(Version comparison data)

_ _ _ _ _ _ _

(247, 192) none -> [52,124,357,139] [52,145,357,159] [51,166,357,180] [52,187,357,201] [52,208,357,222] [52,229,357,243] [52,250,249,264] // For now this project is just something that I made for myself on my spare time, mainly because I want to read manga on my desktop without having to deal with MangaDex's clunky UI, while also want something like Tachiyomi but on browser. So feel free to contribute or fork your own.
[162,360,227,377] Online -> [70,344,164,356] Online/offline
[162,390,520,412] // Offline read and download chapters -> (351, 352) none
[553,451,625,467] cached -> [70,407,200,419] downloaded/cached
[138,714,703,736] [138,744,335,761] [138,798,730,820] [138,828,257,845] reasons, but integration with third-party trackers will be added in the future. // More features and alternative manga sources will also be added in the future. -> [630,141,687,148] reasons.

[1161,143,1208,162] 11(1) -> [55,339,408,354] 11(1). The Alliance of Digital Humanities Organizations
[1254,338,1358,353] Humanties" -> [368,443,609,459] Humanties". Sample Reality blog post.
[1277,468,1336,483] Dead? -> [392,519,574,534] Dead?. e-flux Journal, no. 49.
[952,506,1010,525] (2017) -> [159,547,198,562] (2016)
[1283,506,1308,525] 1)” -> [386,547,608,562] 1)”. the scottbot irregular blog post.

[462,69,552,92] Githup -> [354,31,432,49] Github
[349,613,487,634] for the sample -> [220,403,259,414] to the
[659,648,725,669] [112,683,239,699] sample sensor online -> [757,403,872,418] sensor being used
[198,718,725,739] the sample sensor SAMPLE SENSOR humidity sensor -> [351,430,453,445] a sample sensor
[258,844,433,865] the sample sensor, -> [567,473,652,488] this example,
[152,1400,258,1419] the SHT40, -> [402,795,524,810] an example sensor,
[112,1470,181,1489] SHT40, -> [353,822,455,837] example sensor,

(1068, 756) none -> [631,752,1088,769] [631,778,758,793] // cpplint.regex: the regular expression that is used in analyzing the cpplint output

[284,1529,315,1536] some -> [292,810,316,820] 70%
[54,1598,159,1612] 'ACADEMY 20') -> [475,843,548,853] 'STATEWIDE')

_ _ _ _ _ _ _

TO DO
Write every line of the entries again, word for word.

EXERCISE RESULT
(247, 192) none -> [52,124,357,139] [52,145,357,159] [51,166,357,180] [52,187,357,201] [52,208,357,222] [52,229,357,243] [52,250,249,264] // For now this project is just something that I made for myself on my spare time, mainly because I want to read manga on my desktop without having to deal with MangaDex's clunky UI, while also want something like Tachiyomi but on browser. So feel free to contribute or fork your own.
[162,360,227,377] Online -> [70,344,164,356] Online/offline
[162,390,520,412] // Offline read and download chapters -> (351, 352) none
[553,451,625,467] cached -> [70,407,200,419] downloaded/cached
[138,714,703,736] [138,744,335,761] [138,798,730,820] [138,828,257,845] reasons, but integration with third-party trackers will be added in the future. // More features and alternative manga sources will also be added in the future. -> [630,141,687,148] reasons.

[1161,143,1208,162] 11(1) -> [55,339,408,354] 11(1). The Alliance of Digital Humanities Organizations
[1254,338,1358,353] Humanties" -> [368,443,609,459] Humanties". Sample Reality blog post.
[1277,468,1336,483] Dead? -> [392,519,574,534] Dead?. e-flux Journal, no. 49.
[952,506,1010,525] (2017) -> [159,547,198,562] (2016)
[1283,506,1308,525] 1)” -> [386,547,608,562] 1)”. the scottbot irregular blog post.

[462,69,552,92] Githup -> [354,31,432,49] Github
[349,613,487,634] for the sample -> [220,403,259,414] to the
[659,648,725,669] [112,683,239,699] sample sensor online -> [757,403,872,418] sensor being used
[198,718,725,739] the sample sensor SAMPLE SENSOR humidity sensor -> [351,430,453,445] a sample sensor
[258,844,433,865] the sample sensor, -> [567,473,652,488] this example,
[152,1400,258,1419] the SHT40, -> [402,795,524,810] an example sensor,
[112,1470,181,1489] SHT40, -> [353,822,455,837] example sensor,

(1068, 756) none -> [631,752,1088,769] [631,778,758,793] // cpplint.regex: the regular expression that is used in analyzing the cpplint output

[284,1529,315,1536] some -> [292,810,316,820] 70%
[54,1598,159,1612] 'ACADEMY 20') -> [475,843,548,853] 'STATEWIDE')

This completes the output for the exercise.